The Future: Web 3.0 edit

And we're not done yet. Many people are already discussing and implementing 'Web 3.0', which comprises many of the new technologies in the world today, including Augmented Reality, The Cloud, and a focus on mobile delivery - a move away from the computer as we know it. Web 3.0 is also known as the Semantic Web, which seeks to make some sense of the huge amount (24 billion or so) webpages on the World Wide Web today, and provide a massive, interlinked network of information, available to everyone. There is a huge focus on individualising content, and tailoring it to an individual. Some even hypothesise that the true 'Web 3.0' won't really require much work from the user, rather than the user moving to the search engine, the search engine will move to the user, tailoring results to the user's individual tastes and preferences.

Another aspect of Web 3.0 is the wealth of services it provides.

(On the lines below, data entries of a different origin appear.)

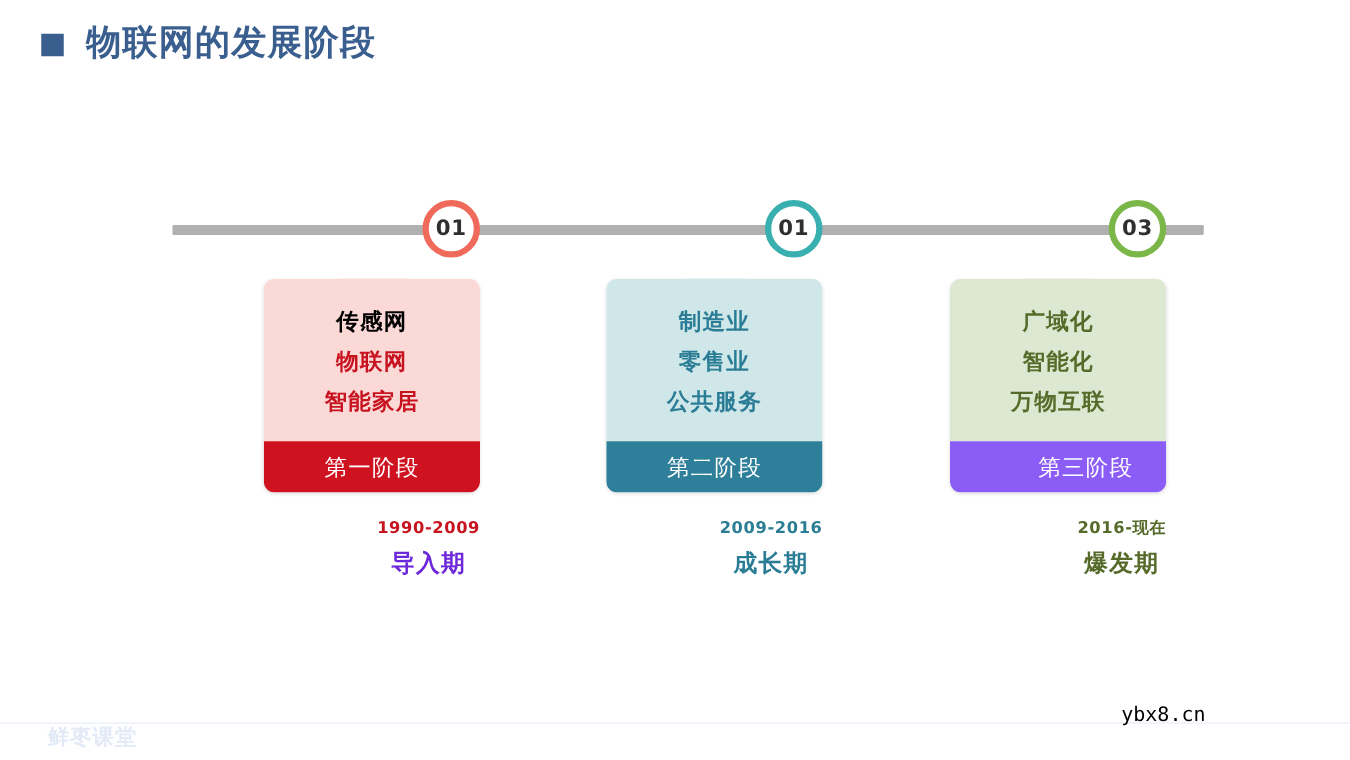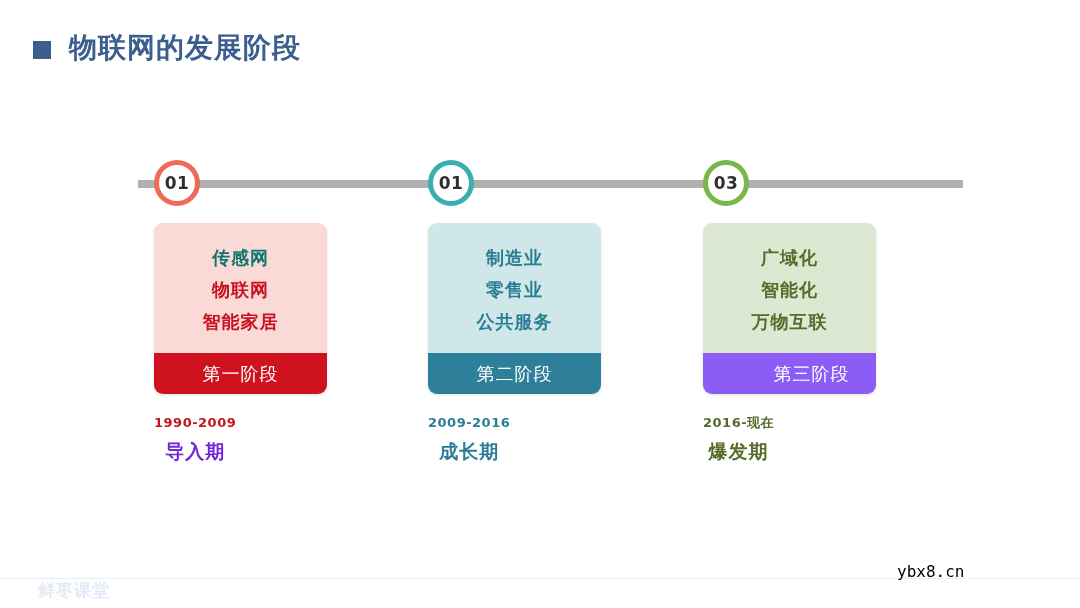--- a/index.html
+++ b/index.html
@@ -12,21 +12,21 @@
     background: #ffffff;
     font-family: "DejaVu Sans", "Liberation Sans", sans-serif;
     overflow: hidden;
     position: relative;
   }
 
   
   #slide-title {
     position: absolute;
     left: 33px;
-    top: 34px;
+    top: 20px;
     display: flex;
     align-items: center;
     gap: 18px;
   }
   #title-bullet {
     width: 18px;
     height: 18px;
     background: #3a5f8f;
     flex: 0 0 auto;
     margin-top: 4px;
@@ -50,21 +50,21 @@
     background: #b0b0b0;
     border-radius: 1px;
   }
 
   .stage {
     position: absolute;
     top: 160px;
     width: 230px;
     display: flex;
     flex-direction: column;
-    align-items: flex-start;
+    align-items: flex-end;
   }
   #stage-0 { left: 154px; }
   #stage-1 { left: 428px; }
   #stage-2 { left: 703px; }
 
   
   .stage-circle {
     width: 46px;
     height: 46px;
     border-radius: 50%;
@@ -187,21 +187,21 @@
   <div id="title-text" style="color: rgb(58, 95, 143);">物联网的发展阶段</div>
 </div>
 
 <div id="timeline-bar" style="background: rgb(176, 176, 176);"></div>
 
 <div class="stage" id="stage-0">
   <div class="stage-circle" style="border-color: rgb(239, 106, 90);">01</div>
   <div class="stage-card">
     <div class="stage-notch" style="border-bottom-color: rgb(250, 217, 215);"></div>
     <div class="stage-body" style="background: rgb(250, 217, 215);">
-      <div class="stage-line" style="color: #0f766e;">传感网</div>
+      <div class="stage-line" style="color: #000000;">传感网</div>
       <div class="stage-line" style="color: rgb(199, 19, 31);">物联网</div>
       <div class="stage-line" style="color: rgb(199, 19, 31);">智能家居</div>
     </div>
     <div class="stage-footer" style="background: rgb(206, 18, 32);">第一阶段</div>
   </div>
   <div class="stage-caption">
     <div class="caption-years" style="color: rgb(199, 19, 31);">1990-2009</div>
     <div class="caption-period" style="color: #6d28d9;">导入期</div>
   </div>
 </div>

Web sites are no longer 'sites', they are 'services'. Helen Baxter, MD of Mohawk Media, cites a number of these websites, including Qik, TeamWorkPM, Hootsuite, and others, as examples of web services made possible by Web 3.0, because they allow users to create and have information tailored to their interests.

And this is just the beginning: many are already discussing a convergence of all the internet platforms for 'Web 4.0', expected to be delivered by 2020.